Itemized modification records
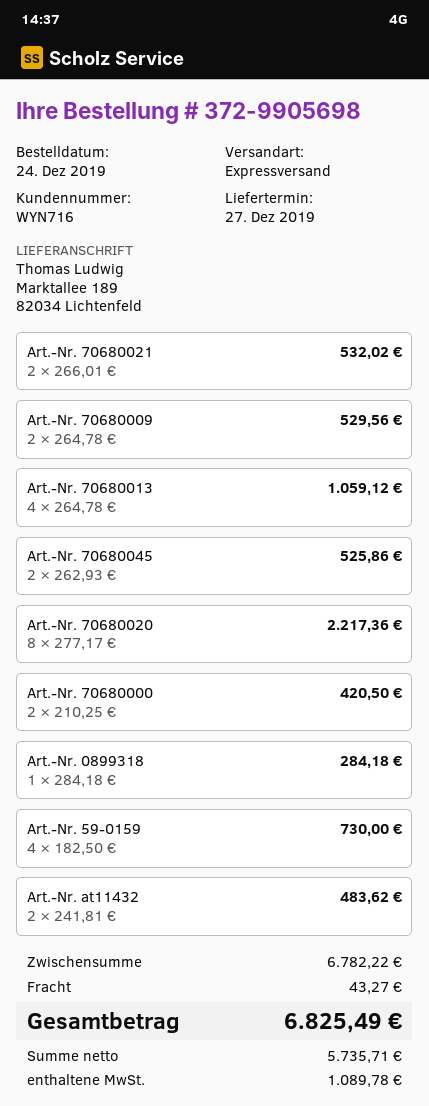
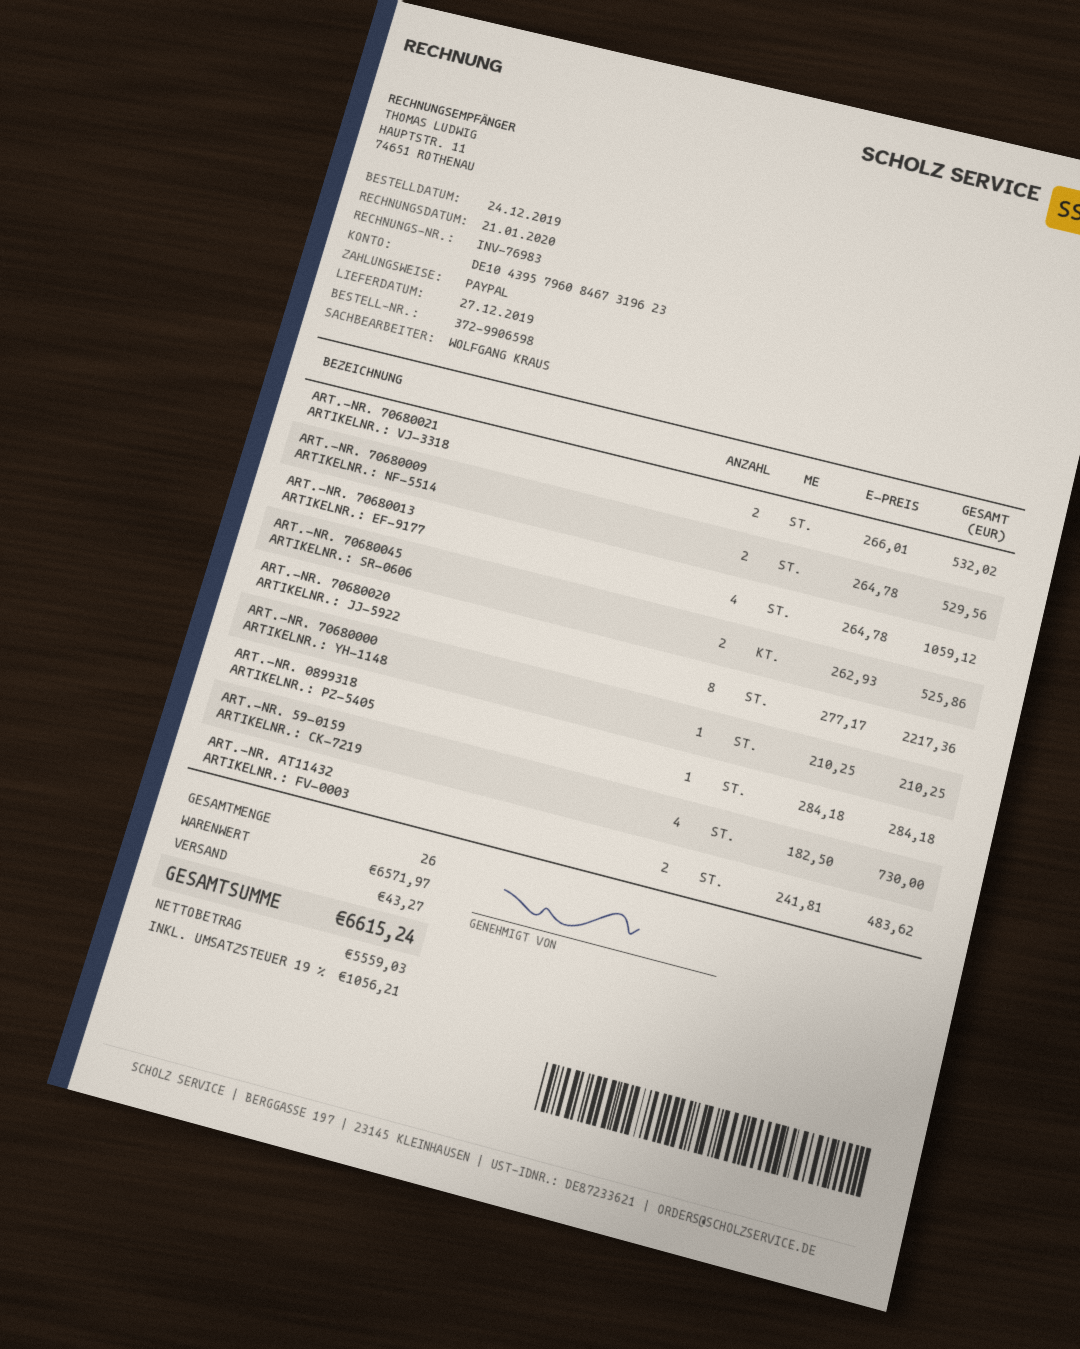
order number: 372-9905698 -> 372-9906598
Art.-Nr. 70680000: 2 x 210.25 = 420.50 -> 1 x 210.25 = 210.25
subtotal: 6782.22 -> 6571.97
net: 5735.71 -> 5559.03
tax: 1089.78 -> 1056.21
total: 6825.49 -> 6615.24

Task requirements: Repeat the data word for word, excluding any image.

Finished task:
order number: 372-9905698 -> 372-9906598
Art.-Nr. 70680000: 2 x 210.25 = 420.50 -> 1 x 210.25 = 210.25
subtotal: 6782.22 -> 6571.97
net: 5735.71 -> 5559.03
tax: 1089.78 -> 1056.21
total: 6825.49 -> 6615.24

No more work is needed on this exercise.